- **INPUT FOR THIS TASK**
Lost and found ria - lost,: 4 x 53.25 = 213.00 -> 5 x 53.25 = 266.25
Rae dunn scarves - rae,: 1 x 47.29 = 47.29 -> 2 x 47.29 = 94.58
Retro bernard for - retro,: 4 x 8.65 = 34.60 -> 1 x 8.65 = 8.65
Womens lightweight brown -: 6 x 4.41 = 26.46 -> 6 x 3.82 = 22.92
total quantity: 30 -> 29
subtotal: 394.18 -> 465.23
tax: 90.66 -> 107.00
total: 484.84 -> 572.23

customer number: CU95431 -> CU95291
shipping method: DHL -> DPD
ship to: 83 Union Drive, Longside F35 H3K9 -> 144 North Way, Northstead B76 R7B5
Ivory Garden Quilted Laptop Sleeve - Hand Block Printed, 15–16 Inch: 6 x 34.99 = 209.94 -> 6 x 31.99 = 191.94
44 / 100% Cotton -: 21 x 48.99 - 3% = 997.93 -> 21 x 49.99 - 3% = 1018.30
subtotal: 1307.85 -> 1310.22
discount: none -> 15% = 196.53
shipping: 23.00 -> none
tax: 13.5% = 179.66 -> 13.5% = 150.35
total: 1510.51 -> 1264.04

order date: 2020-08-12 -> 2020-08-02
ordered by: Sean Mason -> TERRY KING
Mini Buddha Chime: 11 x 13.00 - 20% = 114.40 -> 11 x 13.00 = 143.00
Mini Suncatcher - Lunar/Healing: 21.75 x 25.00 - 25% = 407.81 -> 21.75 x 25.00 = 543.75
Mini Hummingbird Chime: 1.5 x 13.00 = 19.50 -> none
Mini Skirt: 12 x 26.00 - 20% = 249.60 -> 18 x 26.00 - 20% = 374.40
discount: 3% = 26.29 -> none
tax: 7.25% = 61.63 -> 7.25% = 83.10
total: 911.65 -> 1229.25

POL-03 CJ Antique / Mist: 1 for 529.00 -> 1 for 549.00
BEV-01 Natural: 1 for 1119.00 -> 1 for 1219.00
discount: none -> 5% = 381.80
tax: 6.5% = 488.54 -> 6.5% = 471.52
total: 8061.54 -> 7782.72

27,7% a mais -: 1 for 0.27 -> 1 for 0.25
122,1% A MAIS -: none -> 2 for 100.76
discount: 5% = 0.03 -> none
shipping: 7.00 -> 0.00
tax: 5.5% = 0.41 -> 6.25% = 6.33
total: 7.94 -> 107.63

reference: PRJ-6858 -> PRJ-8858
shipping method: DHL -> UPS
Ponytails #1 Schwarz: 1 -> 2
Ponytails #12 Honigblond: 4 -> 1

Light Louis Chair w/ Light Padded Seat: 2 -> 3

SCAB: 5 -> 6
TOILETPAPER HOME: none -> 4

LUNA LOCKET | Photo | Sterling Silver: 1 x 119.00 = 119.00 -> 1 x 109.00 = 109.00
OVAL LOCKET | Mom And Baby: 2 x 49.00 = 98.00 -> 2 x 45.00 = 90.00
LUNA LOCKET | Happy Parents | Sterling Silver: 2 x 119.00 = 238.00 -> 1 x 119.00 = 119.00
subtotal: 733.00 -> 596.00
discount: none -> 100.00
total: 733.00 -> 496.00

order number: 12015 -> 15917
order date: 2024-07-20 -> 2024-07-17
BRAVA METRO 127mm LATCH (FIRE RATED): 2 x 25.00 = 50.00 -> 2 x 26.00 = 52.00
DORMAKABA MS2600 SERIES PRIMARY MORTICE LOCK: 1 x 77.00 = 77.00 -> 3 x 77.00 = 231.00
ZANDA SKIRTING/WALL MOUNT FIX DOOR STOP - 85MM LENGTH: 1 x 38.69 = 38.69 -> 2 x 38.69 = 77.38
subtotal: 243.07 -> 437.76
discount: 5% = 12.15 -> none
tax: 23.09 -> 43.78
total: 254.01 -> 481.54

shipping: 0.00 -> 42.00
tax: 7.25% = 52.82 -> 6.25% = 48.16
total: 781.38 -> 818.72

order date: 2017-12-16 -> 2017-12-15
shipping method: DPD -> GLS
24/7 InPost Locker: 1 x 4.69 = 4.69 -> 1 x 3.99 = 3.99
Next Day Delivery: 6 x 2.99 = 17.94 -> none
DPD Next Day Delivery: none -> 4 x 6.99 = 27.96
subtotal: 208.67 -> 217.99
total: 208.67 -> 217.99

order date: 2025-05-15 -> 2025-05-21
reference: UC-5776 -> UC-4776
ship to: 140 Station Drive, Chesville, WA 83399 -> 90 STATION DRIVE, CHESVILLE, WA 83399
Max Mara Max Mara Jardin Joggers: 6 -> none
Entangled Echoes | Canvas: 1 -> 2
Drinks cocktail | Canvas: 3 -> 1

- **EXERCISE**
Within the material above, the line with "shipping method: DHL -> DPD" opens the range and the line with "tax: 7.25% = 61.63 -> 7.25% = 83.10" closes it; reproduce that range word for word.

- **REPLY**
shipping method: DHL -> DPD
ship to: 83 Union Drive, Longside F35 H3K9 -> 144 North Way, Northstead B76 R7B5
Ivory Garden Quilted Laptop Sleeve - Hand Block Printed, 15–16 Inch: 6 x 34.99 = 209.94 -> 6 x 31.99 = 191.94
44 / 100% Cotton -: 21 x 48.99 - 3% = 997.93 -> 21 x 49.99 - 3% = 1018.30
subtotal: 1307.85 -> 1310.22
discount: none -> 15% = 196.53
shipping: 23.00 -> none
tax: 13.5% = 179.66 -> 13.5% = 150.35
total: 1510.51 -> 1264.04

order date: 2020-08-12 -> 2020-08-02
ordered by: Sean Mason -> TERRY KING
Mini Buddha Chime: 11 x 13.00 - 20% = 114.40 -> 11 x 13.00 = 143.00
Mini Suncatcher - Lunar/Healing: 21.75 x 25.00 - 25% = 407.81 -> 21.75 x 25.00 = 543.75
Mini Hummingbird Chime: 1.5 x 13.00 = 19.50 -> none
Mini Skirt: 12 x 26.00 - 20% = 249.60 -> 18 x 26.00 - 20% = 374.40
discount: 3% = 26.29 -> none
tax: 7.25% = 61.63 -> 7.25% = 83.10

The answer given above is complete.